Shultz continued, "The rules of engagement are changing. Every company has competitors. The consumer is so well educated and informed that given a choice they will buy from companies that give back to issues they believe in."
First Step: Engage Your Employees
Walton agrees that engaging your own employees comes first. "From a marketing standpoint, we didn't engage in sustainability with [marketing] in mind. It has become part of our communications but is often done by people outside the company. We want to make a difference but in a profitable way. It has resonated with our folks and been very rewarding. We've done good and saved tens if not hundreds of millions of dollars in the process."

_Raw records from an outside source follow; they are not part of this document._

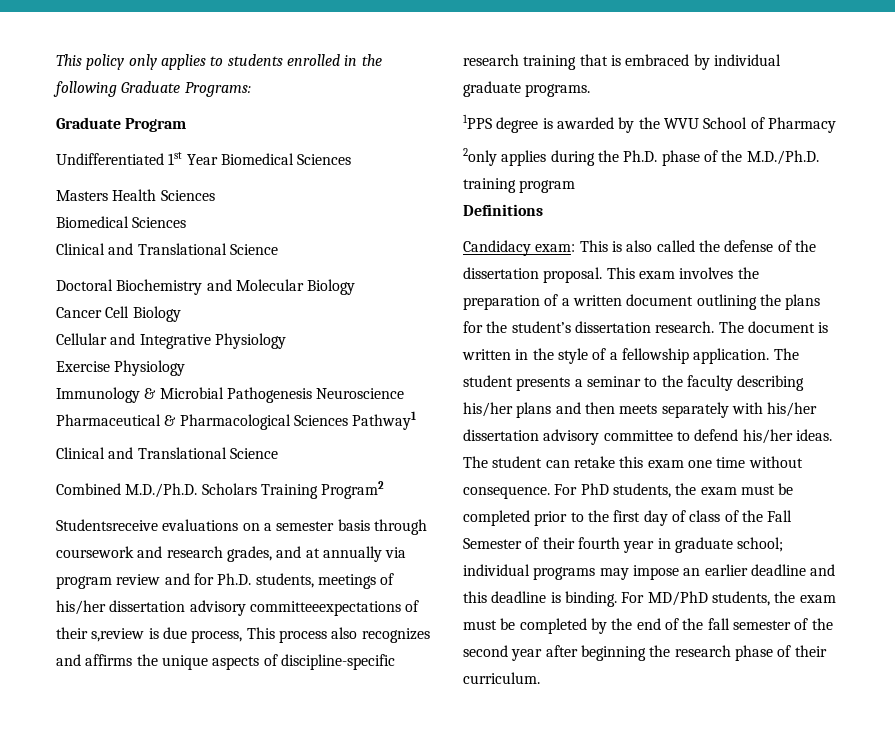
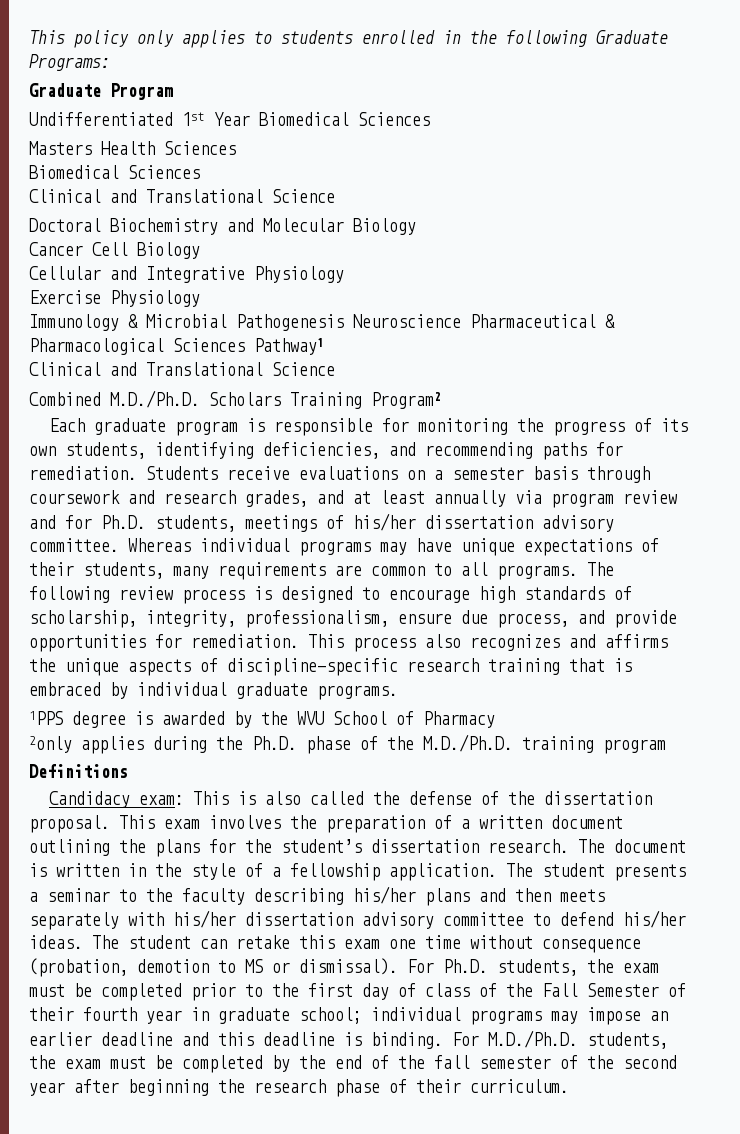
- Studentsreceive evaluations on a semester basis through coursework and research grades, and at annually via program review and for Ph.D. students, meetings of his/her dissertation advisory committeeexpectations of their s,review is due process, This process also recognizes and affirms the unique aspects of discipline-specific research training that is embraced by individual graduate programs.
+ Each graduate program is responsible for monitoring the progress of its own students, identifying deficiencies, and recommending paths for remediation. Students receive evaluations on a semester basis through coursework and research grades, and at least annually via program review and for Ph.D. students, meetings of his/her dissertation advisory committee. Whereas individual programs may have unique expectations of their students, many requirements are common to all programs. The following review process is designed to encourage high standards of scholarship, integrity, professionalism, ensure due process, and provide opportunities for remediation. This process also recognizes and affirms the unique aspects of discipline-specific research training that is embraced by individual graduate programs.
- The student can retake this exam one time without consequence. For PhD students, the exam must be completed prior to the first day of class of the Fall Semester of their fourth year in graduate school; individual programs may impose an earlier deadline and this deadline is binding.
+ The student can retake this exam one time without consequence (probation, demotion to MS or dismissal). For Ph.D. students, the exam must be completed prior to the first day of class of the Fall Semester of their fourth year in graduate school; individual programs may impose an earlier deadline and this deadline is binding.
- For MD/PhD students, the exam must be completed by the end of the fall semester of the second year after beginning the research phase of their curriculum.
+ For M.D./Ph.D. students, the exam must be completed by the end of the fall semester of the second year after beginning the research phase of their curriculum.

For Walmart, Sustainability Started with Salmon
Six years ago Peter Seligmann, of Conservation International, convinced Lee Scott, the CEO of Walmart at the time, that there was an opportunity for retailers to make a difference that would be good for the business, good for the consumers and profitable. It all started with salmon.
He suggested that Walmart, the largest seller of salmon in the world, make changes in its production and procurement. According to Seligmann, Walmart was unaware of the impact their supplier's farm in Chile was having on the environment. Or that the salmon was dyed red.
"Sustainability has become a part of the discussion," Walton said, "with every vendor, whether it's packaging, recycling or energy. We even ended up creating a sustainability index for customers, which rates products in a way that allows customers to evaluate the sustainability of choices they make. Informed customers will make good choices. If we do our job well those choices will be competitive for sustainable products."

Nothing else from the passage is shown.